[Input]

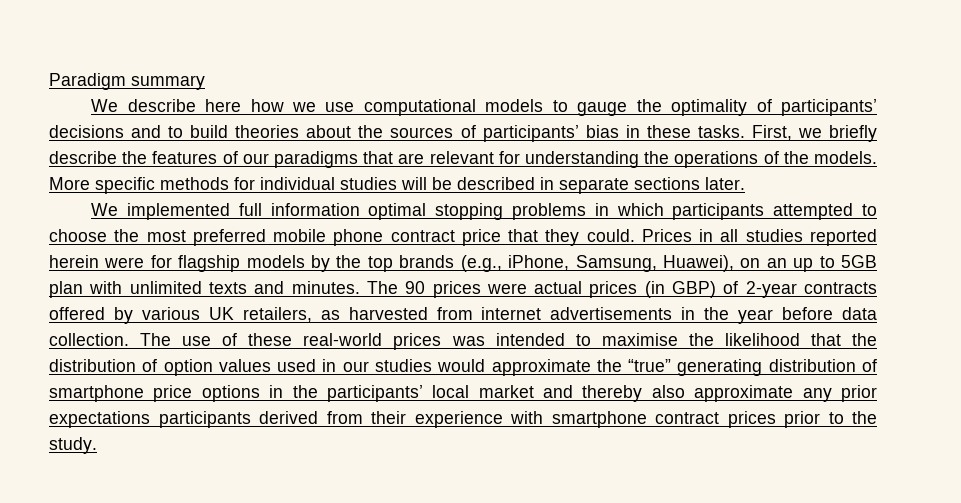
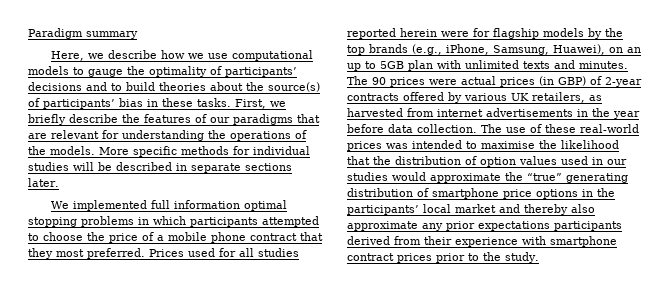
- We describe here how we use computational models to gauge the optimality of participants’ decisions and to build theories about the sources of participants’ bias in these tasks.
+ Here, we describe how we use computational models to gauge the optimality of participants’ decisions and to build theories about the source(s) of participants’ bias in these tasks.
- We implemented full information optimal stopping problems in which participants attempted to choose the most preferred mobile phone contract price that they could. Prices in all studies reported herein were for flagship models by the top brands (e.g., iPhone, Samsung, Huawei), on an up to 5GB plan with unlimited texts and minutes.
+ We implemented full information optimal stopping problems in which participants attempted to choose the price of a mobile phone contract that they most preferred. Prices used for all studies reported herein were for flagship models by the top brands (e.g., iPhone, Samsung, Huawei), on an up to 5GB plan with unlimited texts and minutes.

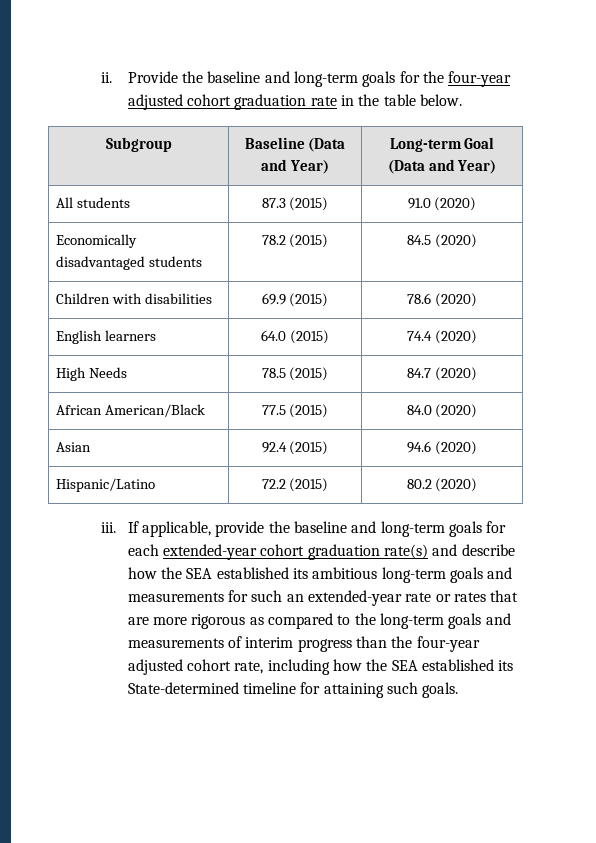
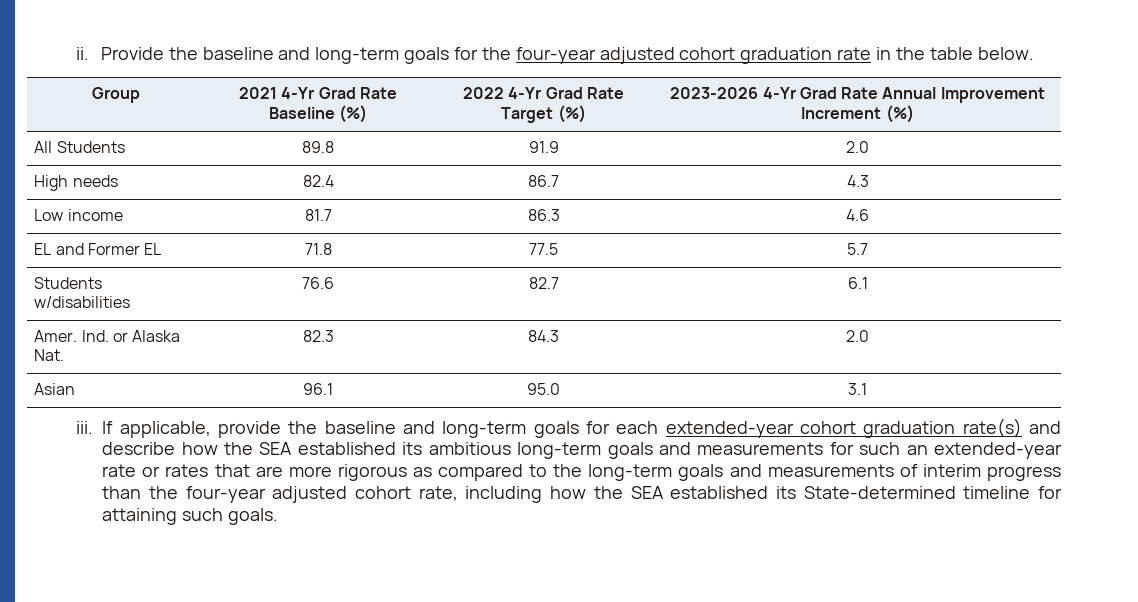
- Subgroup | Baseline (Data and Year) | Long-term Goal (Data and Year)
- All students | 87.3 (2015) | 91.0 (2020)
- Economically disadvantaged students | 78.2 (2015) | 84.5 (2020)
- Children with disabilities | 69.9 (2015) | 78.6 (2020)
- English learners | 64.0 (2015) | 74.4 (2020)
- High Needs | 78.5 (2015) | 84.7 (2020)
- African American/Black | 77.5 (2015) | 84.0 (2020)
- Asian | 92.4 (2015) | 94.6 (2020)
- Hispanic/Latino | 72.2 (2015) | 80.2 (2020)
+ Group | 2021 4-Yr Grad Rate Baseline (%) | 2022 4-Yr Grad Rate Target (%) | 2023-2026 4-Yr Grad Rate Annual Improvement Increment (%)
+ All Students | 89.8 | 91.9 | 2.0
+ High needs | 82.4 | 86.7 | 4.3
+ Low income | 81.7 | 86.3 | 4.6
+ EL and Former EL | 71.8 | 77.5 | 5.7
+ Students w/disabilities | 76.6 | 82.7 | 6.1
+ Amer. Ind. or Alaska Nat. | 82.3 | 84.3 | 2.0
+ Asian | 96.1 | 95.0 | 3.1

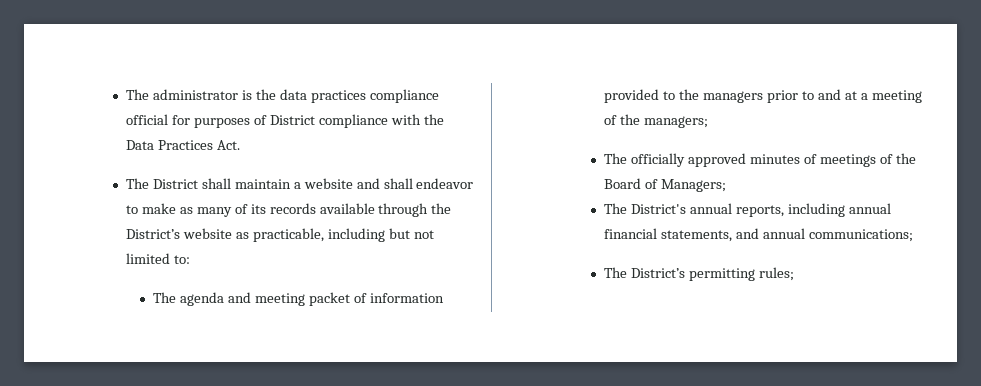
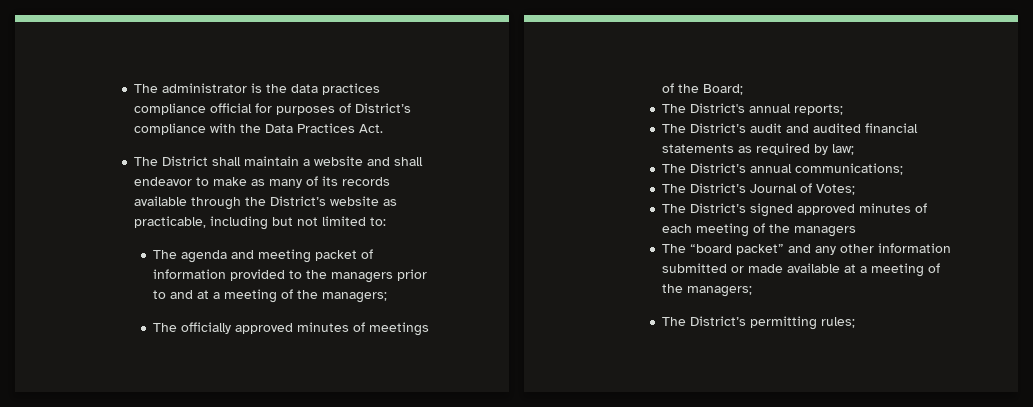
- The administrator is the data practices compliance official for purposes of District compliance with the Data Practices Act.
+ The administrator is the data practices compliance official for purposes of District’s compliance with the Data Practices Act.
- The officially approved minutes of meetings of the Board of Managers;
- The District's annual reports, including annual financial statements, and annual communications;
+ The officially approved minutes of meetings of the Board;
+ The District's annual reports;
+ The District’s audit and audited financial statements as required by law;
+ The District’s annual communications;
+ The District’s Journal of Votes;
+ The District’s signed approved minutes of each meeting of the managers
+ The “board packet” and any other information submitted or made available at a meeting of the managers;

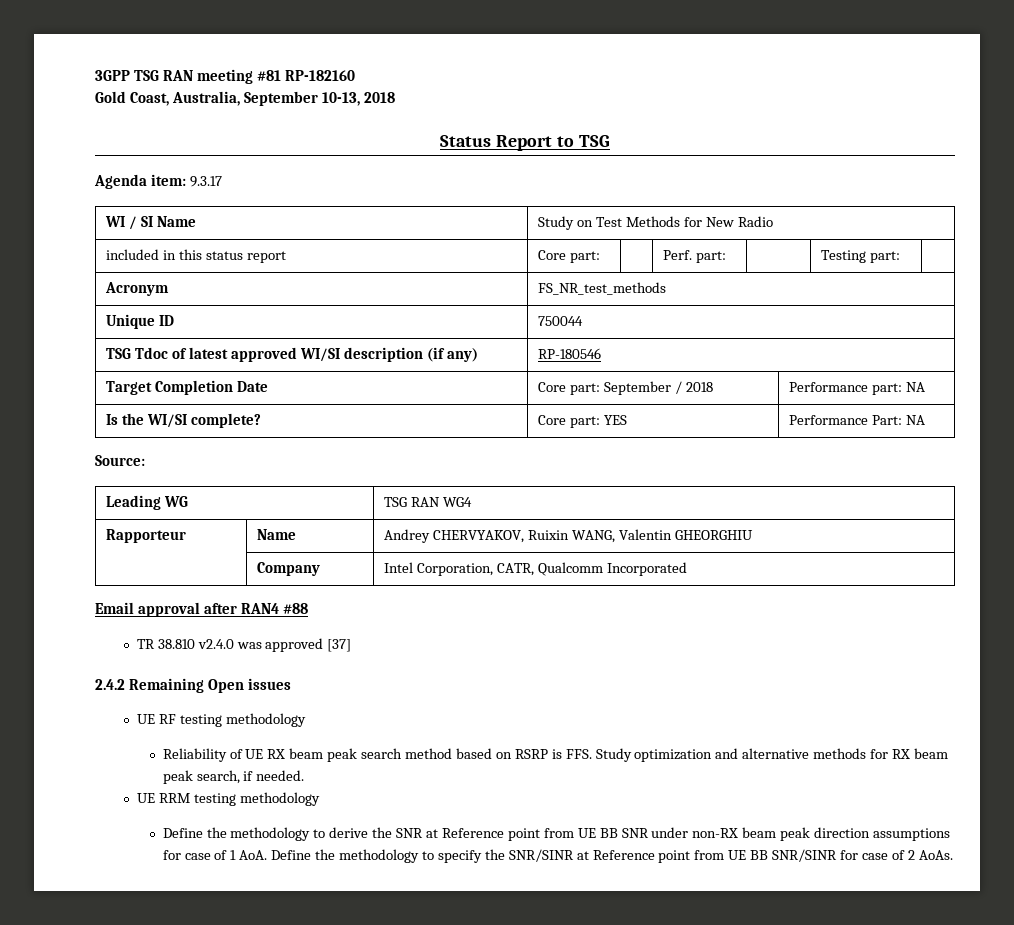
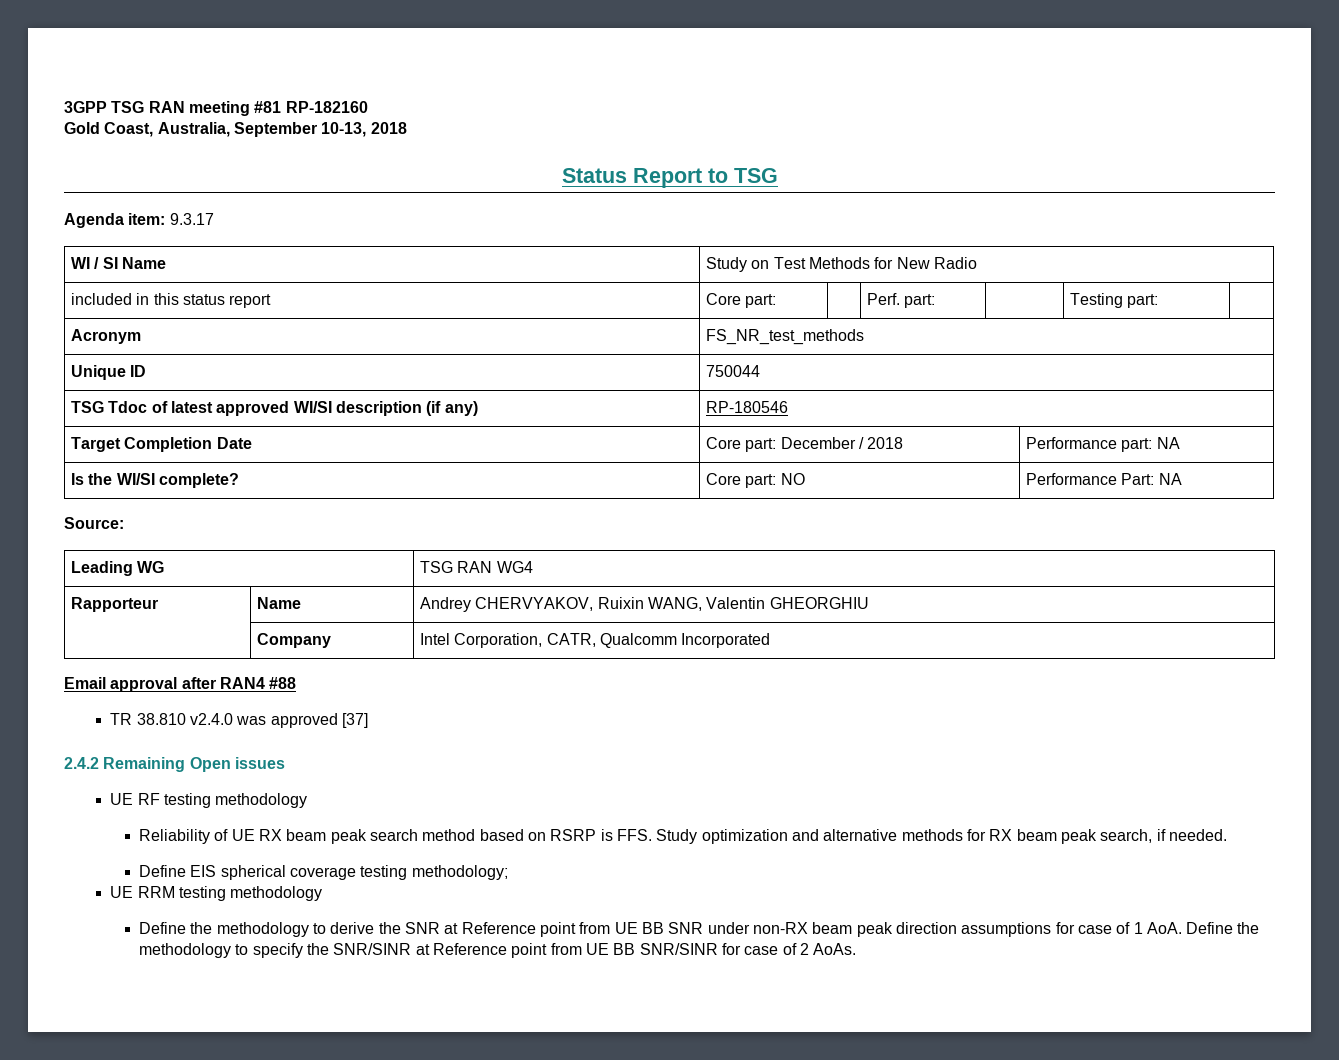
- Target Completion Date | Core part: September / 2018 | Performance part: NA
+ Target Completion Date | Core part: December / 2018 | Performance part: NA
- Is the WI/SI complete? | Core part: YES | Performance Part: NA
+ Is the WI/SI complete? | Core part: NO | Performance Part: NA
+ Define EIS spherical coverage testing methodology;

[/Input]

Using the records above, state how many lines contain "price"; a single number is the whole answer.

# [Response to the exercise]
2